Their young were fed on milk secreted from their mothers. They probably had a nocturnal lifestyle to avoid dinosaur predators, only coming out from their burrows after dusk to hunt for small reptiles and insects. However, it is said that some Triconodonts were indeed able to take on small dinosaurs.

Didelphodon

Another small mammal-like animal was a small scavenger called the Didelphodon (die-DELL-fow-don). It was a marsupial type of animal from the Late Cretaceous of North America that raided abandoned dinosaur nests. Dinosaurs were quite vulnerable to these small creatures because they laid there eggs on the ground, and Didelphodons were little opportunists when it came to discovering these nests.

It was a nocturnal animal that relied on its keen sense of smell for hunting. Didelphodon would have been an omnivore because they ate eggs and little plants. Of course, small lizards would have also been food for Didelphodon.

The Didelphodons face looked quite similar to that of a small bear, even though actually it looked more like an opossum. Their teeth had specialized blade-like cusps and carnassial notches, which indicates that the Didelphodon was a predator. Their jaws were short and very large and contained huge, bulbous premolar teeth which appear to have been used for crushing.

Although perhaps only a little larger than a Badger, it was one of the largest mammals of the Mesozoic. The maximum length of a Didelphodon could be around 3 feet and the maximum they could weigh was around 45 pounds.

In the far future, the age of mammals will dawn and they will grow to huge sizes, however, at 45 pounds, this is about as big as a Cretaceous mammal could be.

The Triassic Mass Extinction

The end of the Triassic period concluded with a mass extinction accompanied by huge volcanic eruptions about 199 – 214 million years ago. The super land mass, Pangaea, began to break apart. As a result of this extinction, 35% of all animal families died out, including virtually all labyrinthodont amphibians, conodonts, and all marine reptiles except Ichthyosaurs.

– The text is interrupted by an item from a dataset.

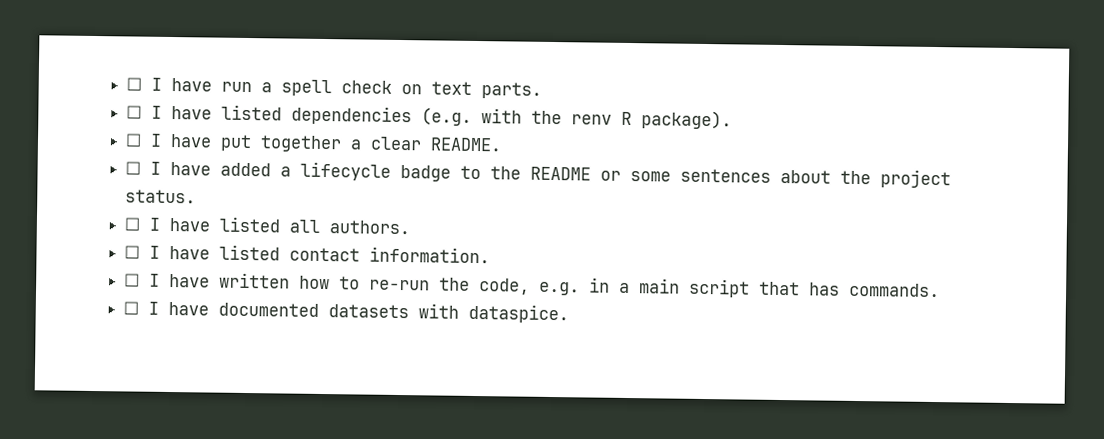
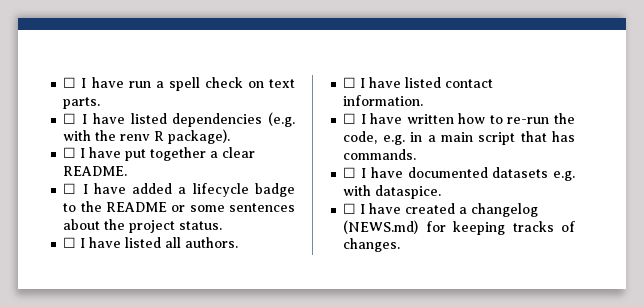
(410, 311) none -> [553,171,575,181] e.g.
(570, 313) none -> [343,203,539,217] [343,220,575,235] [343,238,401,252] // ☐ I have created a changelog (NEWS.md) for keeping tracks of changes.

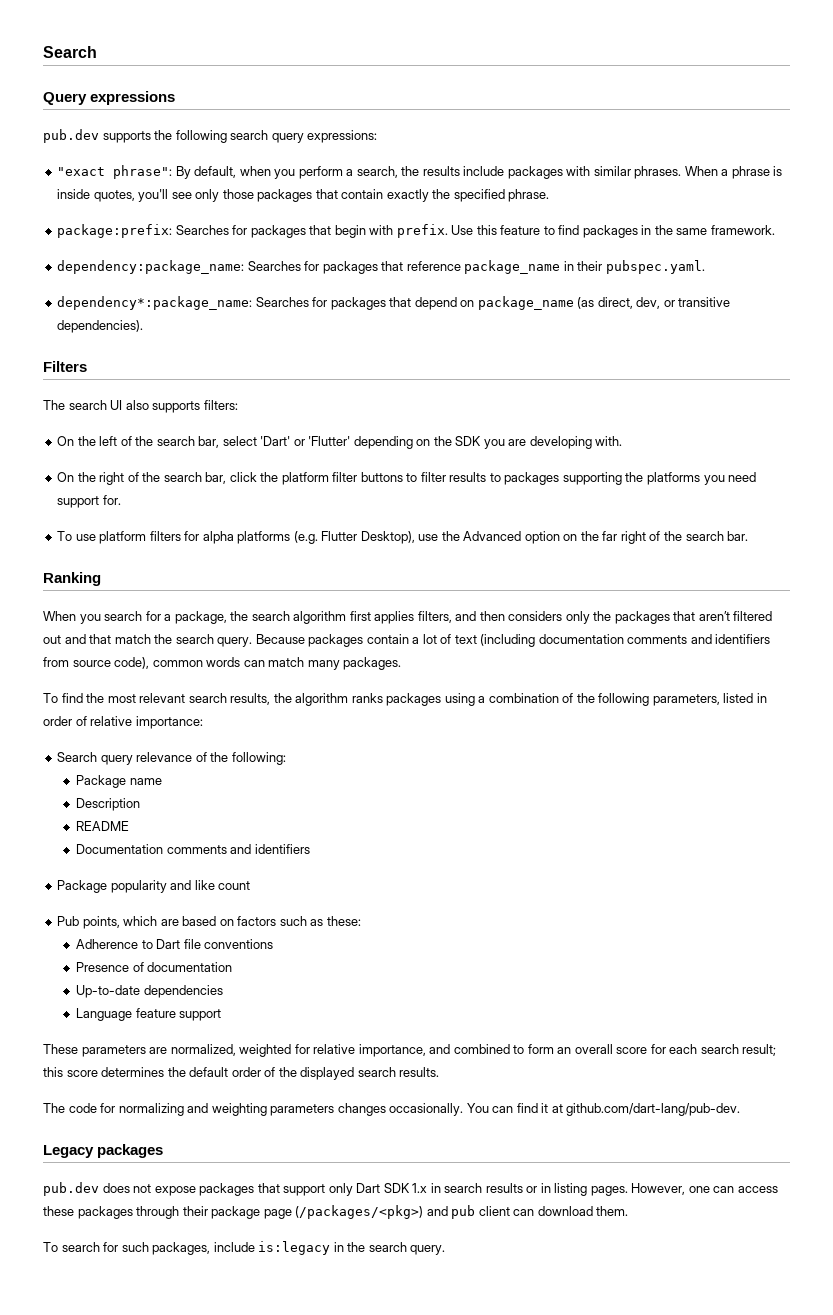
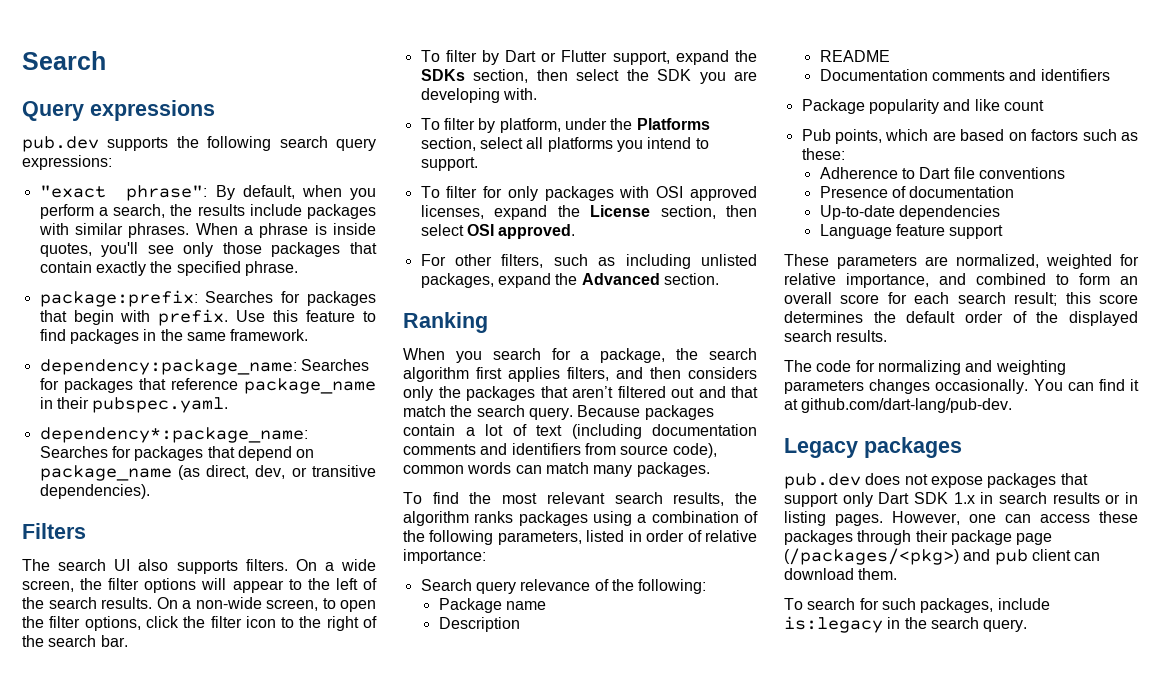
[203,400,238,410] [57,436,75,446] filters: // On -> [245,559,376,571] [22,578,302,593] filters. On a wide screen, the filter options will appear to
[198,436,431,449] bar, select 'Dart' or 'Flutter' depending on -> [101,597,376,612] [22,616,378,631] [22,635,128,647] [420,50,757,65] [420,69,620,83] results. On a non-wide screen, to open the filter options, click the filter icon to the right of the search bar. // To filter by Dart or Flutter support, expand the SDKs section, then select
[57,472,757,485] [57,495,121,508] [57,531,749,544] On the right of the search bar, click the platform filter buttons to filter results to packages supporting the platforms you need support for. // To use platform filters for alpha platforms (e.g. Flutter Desktop), use the Advanced option on the far right of the search bar. -> [420,118,710,133] [420,137,709,152] [420,157,478,171] [420,186,757,201] [420,205,757,220] [420,224,576,239] [420,254,757,269] [420,273,719,288] To filter by platform, under the Platforms section, select all platforms you intend to support. // To filter for only packages with OSI approved licenses, expand the License section, then select OSI approved. // For other filters, such as including unlisted packages, expand the Advanced section.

Most synapsids,(amniotes), which had dominated the Permian period and early Triassic period, were extinct except for the mammals.

Most of the early, primitive dinosaurs also went extinct, however, other more adaptive dinosaurs evolved during the Jurassic period. It is not certain what caused this late Triassic extinction however, possibilities include global cooling or an asteroid impact. A 210 million year old meteor crater surrounding Manicouagan Reservoir, Quebec and Canada, may be the remains of the cause.

This extinction allowed the dinosaurs to expand into many niches that were now unoccupied. Dinosaurs would become increasingly adaptable, dominant and diverse in their abundance, and would remain that way for the next 150 million years.